When I think about whether the market is right or wrong (and I think it's right 95% of the time), I look at how the market prices in expectations, and the market sure doesn't doesn't waste much time reflecting them into the stock price. If in hindsight YF moves much higher, it will be because today's expectations, based on what we know now, were wrong. However, if today's low expectations are realized, then $3 would turn out to be too much to pay for YF.

I think that even "splitting the difference" at $8.50 implies a substantial shift in expectations where in effect you are betting heavily against the market.

I have to say at this point I'd be inclined to sell you all the stock you want from $5-8.

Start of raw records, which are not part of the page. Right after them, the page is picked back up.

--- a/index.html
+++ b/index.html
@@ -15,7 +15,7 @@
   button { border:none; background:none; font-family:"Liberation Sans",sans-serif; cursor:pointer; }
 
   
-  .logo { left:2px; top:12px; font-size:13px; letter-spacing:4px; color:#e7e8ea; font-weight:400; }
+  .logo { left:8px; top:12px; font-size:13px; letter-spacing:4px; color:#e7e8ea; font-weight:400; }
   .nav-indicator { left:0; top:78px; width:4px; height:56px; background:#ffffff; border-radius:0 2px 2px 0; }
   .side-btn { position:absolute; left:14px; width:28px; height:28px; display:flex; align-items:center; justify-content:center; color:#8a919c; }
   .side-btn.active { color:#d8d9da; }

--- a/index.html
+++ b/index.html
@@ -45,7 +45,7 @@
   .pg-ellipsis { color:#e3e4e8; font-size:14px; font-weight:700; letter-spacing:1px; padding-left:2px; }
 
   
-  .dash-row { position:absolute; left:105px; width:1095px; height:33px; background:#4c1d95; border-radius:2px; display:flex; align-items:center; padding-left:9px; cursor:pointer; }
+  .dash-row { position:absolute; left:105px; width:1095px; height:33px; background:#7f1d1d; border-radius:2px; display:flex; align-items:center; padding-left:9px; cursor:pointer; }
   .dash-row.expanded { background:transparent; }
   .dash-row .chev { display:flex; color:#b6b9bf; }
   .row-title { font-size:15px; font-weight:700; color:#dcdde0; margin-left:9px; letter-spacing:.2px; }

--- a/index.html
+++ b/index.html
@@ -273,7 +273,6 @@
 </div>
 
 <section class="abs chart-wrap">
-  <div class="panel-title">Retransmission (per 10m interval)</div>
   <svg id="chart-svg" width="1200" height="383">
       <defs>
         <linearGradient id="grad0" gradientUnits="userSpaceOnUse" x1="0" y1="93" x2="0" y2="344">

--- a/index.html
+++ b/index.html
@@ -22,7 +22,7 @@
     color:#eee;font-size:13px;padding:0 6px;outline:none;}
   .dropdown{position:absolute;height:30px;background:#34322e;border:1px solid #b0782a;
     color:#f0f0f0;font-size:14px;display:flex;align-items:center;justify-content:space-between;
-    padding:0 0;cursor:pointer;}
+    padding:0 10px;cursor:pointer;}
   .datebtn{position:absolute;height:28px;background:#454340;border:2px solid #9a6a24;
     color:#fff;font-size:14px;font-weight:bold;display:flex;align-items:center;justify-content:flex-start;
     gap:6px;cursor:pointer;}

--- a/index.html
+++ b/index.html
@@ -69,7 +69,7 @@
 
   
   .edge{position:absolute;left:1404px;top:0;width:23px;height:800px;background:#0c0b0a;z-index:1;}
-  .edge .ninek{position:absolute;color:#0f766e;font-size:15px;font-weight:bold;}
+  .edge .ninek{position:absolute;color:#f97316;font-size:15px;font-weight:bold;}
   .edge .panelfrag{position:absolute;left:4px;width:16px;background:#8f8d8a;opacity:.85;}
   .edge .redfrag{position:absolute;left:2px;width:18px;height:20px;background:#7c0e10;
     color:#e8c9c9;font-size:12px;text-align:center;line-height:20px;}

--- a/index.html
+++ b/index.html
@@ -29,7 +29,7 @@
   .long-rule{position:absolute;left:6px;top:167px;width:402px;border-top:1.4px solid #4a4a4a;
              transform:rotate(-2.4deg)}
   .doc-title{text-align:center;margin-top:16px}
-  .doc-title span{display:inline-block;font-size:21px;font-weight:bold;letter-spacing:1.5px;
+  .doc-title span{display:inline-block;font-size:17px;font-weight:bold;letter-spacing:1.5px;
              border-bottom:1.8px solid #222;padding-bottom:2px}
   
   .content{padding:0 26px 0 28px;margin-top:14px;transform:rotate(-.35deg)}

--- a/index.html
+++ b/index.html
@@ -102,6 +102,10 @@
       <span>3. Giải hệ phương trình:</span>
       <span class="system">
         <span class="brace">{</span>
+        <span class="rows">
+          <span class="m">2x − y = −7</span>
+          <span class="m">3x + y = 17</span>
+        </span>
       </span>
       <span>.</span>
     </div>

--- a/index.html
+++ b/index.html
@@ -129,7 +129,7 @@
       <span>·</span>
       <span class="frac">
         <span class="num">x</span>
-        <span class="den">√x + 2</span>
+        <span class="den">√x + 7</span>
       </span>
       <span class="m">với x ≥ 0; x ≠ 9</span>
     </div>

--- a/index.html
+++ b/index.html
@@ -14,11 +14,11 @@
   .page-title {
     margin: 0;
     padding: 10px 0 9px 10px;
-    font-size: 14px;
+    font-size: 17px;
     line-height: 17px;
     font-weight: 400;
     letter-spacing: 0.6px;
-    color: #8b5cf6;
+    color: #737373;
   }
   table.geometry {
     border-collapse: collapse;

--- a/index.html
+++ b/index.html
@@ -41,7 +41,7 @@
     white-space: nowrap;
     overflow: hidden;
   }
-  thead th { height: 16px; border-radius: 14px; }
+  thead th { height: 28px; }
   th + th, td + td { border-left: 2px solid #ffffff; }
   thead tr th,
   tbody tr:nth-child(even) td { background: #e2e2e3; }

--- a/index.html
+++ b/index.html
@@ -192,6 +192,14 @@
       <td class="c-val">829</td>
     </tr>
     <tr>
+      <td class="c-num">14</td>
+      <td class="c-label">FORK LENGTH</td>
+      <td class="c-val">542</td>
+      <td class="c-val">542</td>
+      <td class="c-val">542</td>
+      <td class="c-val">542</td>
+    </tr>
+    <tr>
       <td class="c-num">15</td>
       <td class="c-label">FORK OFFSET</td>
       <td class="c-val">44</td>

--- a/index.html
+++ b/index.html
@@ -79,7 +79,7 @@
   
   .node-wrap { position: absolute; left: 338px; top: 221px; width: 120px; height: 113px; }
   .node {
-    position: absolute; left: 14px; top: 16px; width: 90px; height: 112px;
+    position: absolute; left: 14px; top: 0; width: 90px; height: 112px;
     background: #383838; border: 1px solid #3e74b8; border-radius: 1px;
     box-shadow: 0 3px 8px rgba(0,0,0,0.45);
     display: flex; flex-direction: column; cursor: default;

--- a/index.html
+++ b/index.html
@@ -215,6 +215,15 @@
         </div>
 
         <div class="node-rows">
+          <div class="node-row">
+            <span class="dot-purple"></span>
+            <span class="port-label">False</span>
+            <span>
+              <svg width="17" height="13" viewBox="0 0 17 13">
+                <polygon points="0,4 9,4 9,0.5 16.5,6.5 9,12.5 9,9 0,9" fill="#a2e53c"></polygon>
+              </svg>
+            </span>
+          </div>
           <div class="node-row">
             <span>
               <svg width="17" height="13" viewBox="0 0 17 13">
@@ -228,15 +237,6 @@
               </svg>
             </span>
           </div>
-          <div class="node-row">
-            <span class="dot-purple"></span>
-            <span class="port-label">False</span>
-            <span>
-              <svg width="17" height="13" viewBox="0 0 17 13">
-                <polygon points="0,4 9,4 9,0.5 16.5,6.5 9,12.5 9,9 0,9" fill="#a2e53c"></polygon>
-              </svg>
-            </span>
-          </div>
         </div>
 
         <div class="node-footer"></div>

To: AGORA who wrote (1212)3/4/1999 7:34:00 PM
From: Ward Nicholson  Read Replies (1) | Respond to of 2453
 
Logic 101:

Ward, if the market is always right, why did YF fall from $14 to
$3? If we understand your thinking correctly, purchasers of YF at $14
must have been correct in giving it that value. Given the fact that
nothing really changed and that butterfat prices were not issue at
$14, how did the market go wrong?


"The market is always right". This is a premise.
By asking how the market went wrong you are asking something
to the effect of asking a blind man how he can see.

As for your claim that "nothing really changed" I'd suggest
you look at a chart of YF.A. See how the price changed?
Look where it was before and look where it is now. Pretty
big change if you ask me. You don't think the behaviour
of YF.A's shareprice has an effect on the decisions of those
trading YF.A?

You must be joking.

WN



To: AGORA who wrote (1212)3/4/1999 8:32:00 PM
From: Chee Keong Loh  Read Replies (4) | Respond to of 2453
 
Oversold? More like fair value-

The YF that once was-is dead. You're just fooling yourself if you think otherwise. Those pinning their hopes on this eskimo pie play are in an equal state of denial. Brokers have told me the deal is unlikely to close, especially at a fair price that won't be questioned by Bay Street. It's obvious the market action isn't betting on closure either. You guys have all fallen in love with the stock and refuse to admit a mistake- just like the management. You can always tell when a company is doomed by the number of excuses they have for their declining reputation and profit margin.

That said I leave this play, closing this short for good and bid the longs good luck for they have one less bidder for their inventory.